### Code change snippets
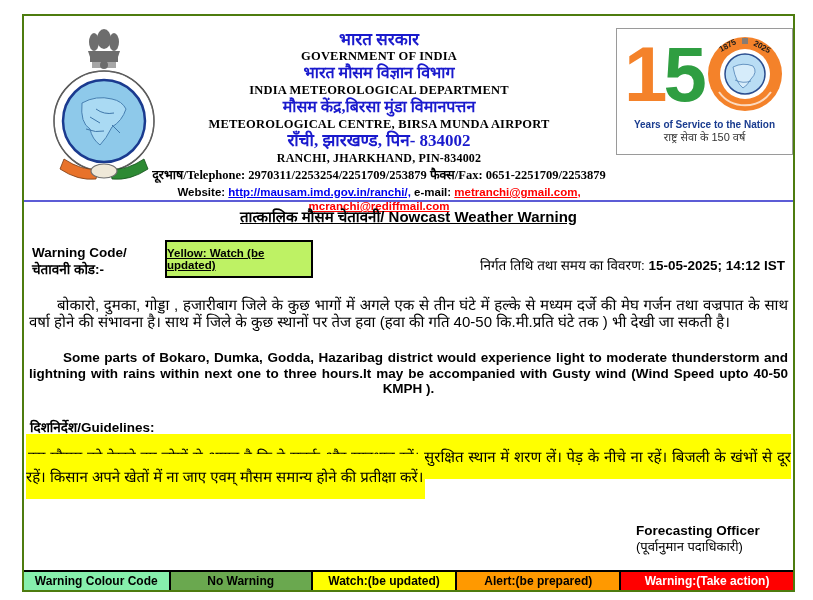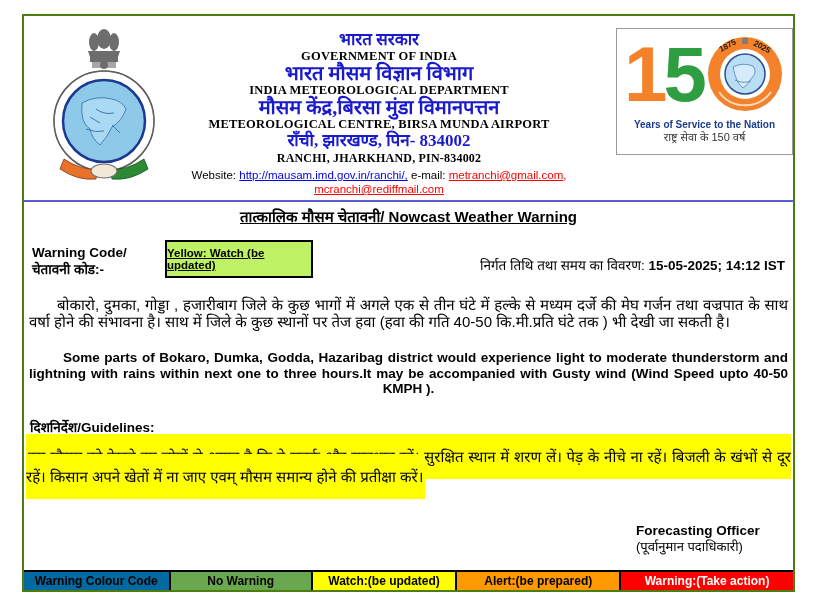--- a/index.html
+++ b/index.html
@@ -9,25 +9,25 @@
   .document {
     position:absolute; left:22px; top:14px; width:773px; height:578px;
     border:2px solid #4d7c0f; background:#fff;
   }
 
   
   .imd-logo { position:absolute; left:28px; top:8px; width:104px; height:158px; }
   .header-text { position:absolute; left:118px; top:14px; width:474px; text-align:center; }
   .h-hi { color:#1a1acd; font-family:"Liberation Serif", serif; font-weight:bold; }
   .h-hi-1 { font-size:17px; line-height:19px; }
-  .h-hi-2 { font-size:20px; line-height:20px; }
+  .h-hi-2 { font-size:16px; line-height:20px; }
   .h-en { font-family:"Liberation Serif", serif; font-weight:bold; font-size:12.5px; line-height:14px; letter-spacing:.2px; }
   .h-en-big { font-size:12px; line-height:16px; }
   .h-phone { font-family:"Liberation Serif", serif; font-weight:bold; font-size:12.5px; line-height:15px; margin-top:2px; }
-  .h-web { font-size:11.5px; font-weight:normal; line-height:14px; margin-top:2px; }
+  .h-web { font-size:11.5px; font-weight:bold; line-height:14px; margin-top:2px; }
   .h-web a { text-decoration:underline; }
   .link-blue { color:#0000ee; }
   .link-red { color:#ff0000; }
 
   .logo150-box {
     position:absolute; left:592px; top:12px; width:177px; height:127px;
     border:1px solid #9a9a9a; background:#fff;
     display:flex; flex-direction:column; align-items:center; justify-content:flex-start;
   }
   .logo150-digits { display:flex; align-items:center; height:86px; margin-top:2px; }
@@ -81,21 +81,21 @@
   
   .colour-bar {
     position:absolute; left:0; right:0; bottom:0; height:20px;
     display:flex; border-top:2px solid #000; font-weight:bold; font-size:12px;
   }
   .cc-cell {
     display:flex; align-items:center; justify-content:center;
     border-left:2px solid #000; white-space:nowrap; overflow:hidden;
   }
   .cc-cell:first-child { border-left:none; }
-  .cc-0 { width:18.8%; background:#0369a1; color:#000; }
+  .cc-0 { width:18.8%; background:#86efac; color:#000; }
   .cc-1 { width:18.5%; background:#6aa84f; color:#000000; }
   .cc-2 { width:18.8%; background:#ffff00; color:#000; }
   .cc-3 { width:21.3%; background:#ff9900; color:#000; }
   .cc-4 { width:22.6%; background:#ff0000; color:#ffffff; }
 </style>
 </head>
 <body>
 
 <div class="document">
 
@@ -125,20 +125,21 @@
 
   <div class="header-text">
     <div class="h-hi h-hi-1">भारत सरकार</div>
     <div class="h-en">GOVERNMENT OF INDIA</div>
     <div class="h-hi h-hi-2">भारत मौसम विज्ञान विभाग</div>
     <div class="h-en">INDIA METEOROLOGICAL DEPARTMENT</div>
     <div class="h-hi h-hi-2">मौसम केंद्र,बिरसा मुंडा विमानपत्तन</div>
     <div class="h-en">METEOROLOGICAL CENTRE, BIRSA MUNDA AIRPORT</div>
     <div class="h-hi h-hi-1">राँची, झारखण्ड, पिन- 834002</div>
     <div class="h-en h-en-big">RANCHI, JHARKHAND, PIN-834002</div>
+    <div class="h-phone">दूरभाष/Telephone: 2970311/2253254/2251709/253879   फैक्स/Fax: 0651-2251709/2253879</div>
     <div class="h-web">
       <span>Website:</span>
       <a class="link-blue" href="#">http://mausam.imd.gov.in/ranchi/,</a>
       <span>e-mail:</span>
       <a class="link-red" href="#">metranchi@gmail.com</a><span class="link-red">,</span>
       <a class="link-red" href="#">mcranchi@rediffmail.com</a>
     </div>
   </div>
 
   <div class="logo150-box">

### Your goal
Up to and including the line containing "width:21.3%; background:#ff9900; color:#000;", repeat every line from the start of the data, but none of the pictures.

### Answer for the task
--- a/index.html
+++ b/index.html
@@ -9,25 +9,25 @@
   .document {
     position:absolute; left:22px; top:14px; width:773px; height:578px;
     border:2px solid #4d7c0f; background:#fff;
   }
 
   
   .imd-logo { position:absolute; left:28px; top:8px; width:104px; height:158px; }
   .header-text { position:absolute; left:118px; top:14px; width:474px; text-align:center; }
   .h-hi { color:#1a1acd; font-family:"Liberation Serif", serif; font-weight:bold; }
   .h-hi-1 { font-size:17px; line-height:19px; }
-  .h-hi-2 { font-size:20px; line-height:20px; }
+  .h-hi-2 { font-size:16px; line-height:20px; }
   .h-en { font-family:"Liberation Serif", serif; font-weight:bold; font-size:12.5px; line-height:14px; letter-spacing:.2px; }
   .h-en-big { font-size:12px; line-height:16px; }
   .h-phone { font-family:"Liberation Serif", serif; font-weight:bold; font-size:12.5px; line-height:15px; margin-top:2px; }
-  .h-web { font-size:11.5px; font-weight:normal; line-height:14px; margin-top:2px; }
+  .h-web { font-size:11.5px; font-weight:bold; line-height:14px; margin-top:2px; }
   .h-web a { text-decoration:underline; }
   .link-blue { color:#0000ee; }
   .link-red { color:#ff0000; }
 
   .logo150-box {
     position:absolute; left:592px; top:12px; width:177px; height:127px;
     border:1px solid #9a9a9a; background:#fff;
     display:flex; flex-direction:column; align-items:center; justify-content:flex-start;
   }
   .logo150-digits { display:flex; align-items:center; height:86px; margin-top:2px; }
@@ -81,21 +81,21 @@
   
   .colour-bar {
     position:absolute; left:0; right:0; bottom:0; height:20px;
     display:flex; border-top:2px solid #000; font-weight:bold; font-size:12px;
   }
   .cc-cell {
     display:flex; align-items:center; justify-content:center;
     border-left:2px solid #000; white-space:nowrap; overflow:hidden;
   }
   .cc-cell:first-child { border-left:none; }
-  .cc-0 { width:18.8%; background:#0369a1; color:#000; }
+  .cc-0 { width:18.8%; background:#86efac; color:#000; }
   .cc-1 { width:18.5%; background:#6aa84f; color:#000000; }
   .cc-2 { width:18.8%; background:#ffff00; color:#000; }
   .cc-3 { width:21.3%; background:#ff9900; color:#000; }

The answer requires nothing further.